It's over three long months until the elections on September 11, but I have already had it up to here (you can imagine a hand marking the spot) with electioneering. In the past week, the parties have stepped up their public campaigning, which seems to consist primarily of paying a bunch of people to stand out along a highway or, in the case of Antigua, along the Alameda Sta. Lucia, the divided boulevard that runs alongside the municipal market, wearing t-shirts in the party's color or colors, waving flags on wooden sticks, and generally jumping around and making a lot of noise. Sometimes the paid campaigners are accompanied by sound systems, blaring music to further animate (and annoy, although that is probably not the intention, it is one of the results). I think the word "supporters" is inappropriate in this context; while there may be individuals who do actually support the party for which they are making a public demonstration, most are doing it for the money. However, by making this distinction, I do not mean to suggest that people may not ultimately vote for the party that has purchased their enthusiasm.
Yesterday as I was driving around the central part of Guatemala City, there was apparently some big political event at the Barceló Convention Center in Zona 9, and the sidewalk and streets in front were thronged with people bearing the orange shirts of the Partido Patriota (far right party headed by a war criminal who looks like he will, unfortunately, become the next president, and a bit further on, the green t-shirts of the UNE-GANA coalition, whose candidate is the "ex" wife of the current president -- ex in quotes because they divorced solely so that Sandra Torres, formerly Sandra Torres de Colom, would not automatically be disqualified as a candidate. However, her candidacy has been called into question this week because of some apparently irregularities in the nominations process. Never a dull moment in Guatemalan politics.

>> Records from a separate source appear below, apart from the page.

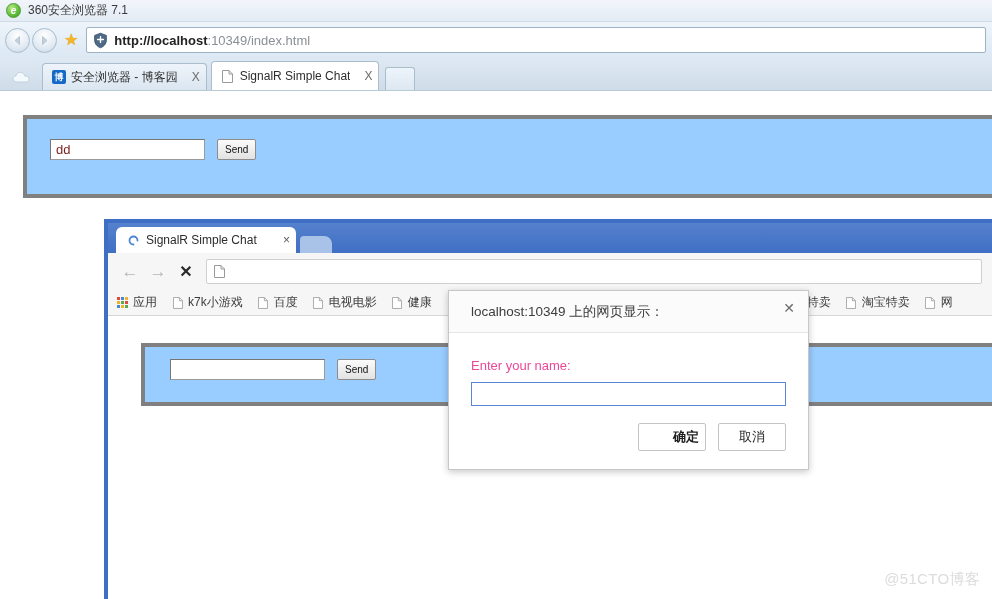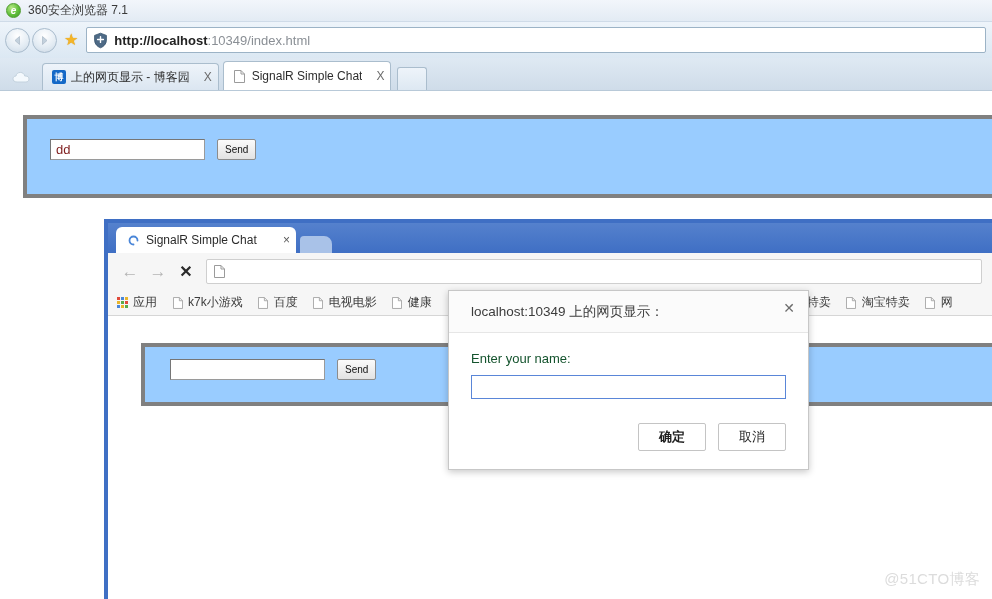"上的网页显示 - 博客园" span.tab-label { text: 上的网页显示 -> 安全浏览器 }
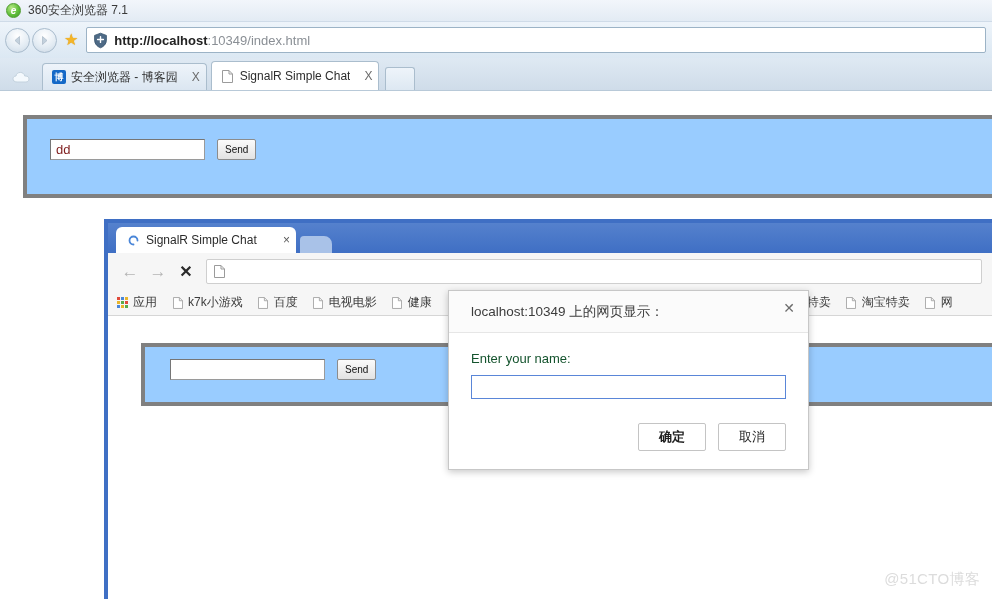"Enter your name:" .dlg-label { color: #14532d -> #ec4899; margin-top: none -> 7px }
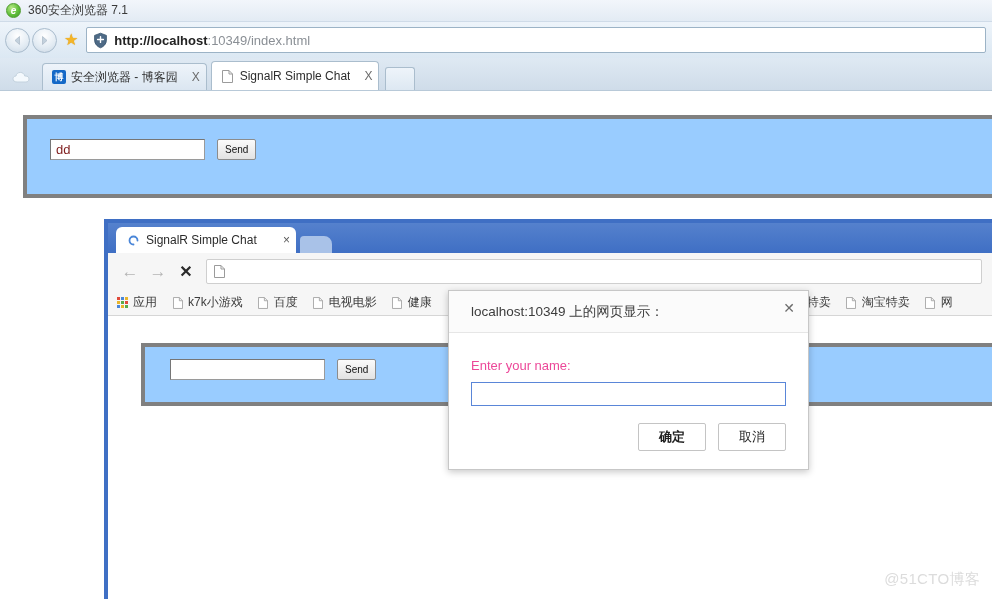"确定" .dlg-btn.primary { text-align: none -> right }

In the evening, as I was heading back to Antigua, finally in possession of a new car (i.e. pick up), traffic along the highway out of tow was halted for a long while, more so than usual. The cause of the slowdown were throngs of paid political enthusiasts alongside the highway. Damn, I thought to myself. This appears to be a really counterproductive campaigning strategy. Do parties really think that they will gain support by pissing commuters off and making their lives even more miserable? If I were a Guatemalan voter, the hordes along the highways would have the reverse effect: I would be turned off by whichever party or parties had done the most to make my life miserable, and would probably vote for whichever candidate had made the least obstruction to my daily routine.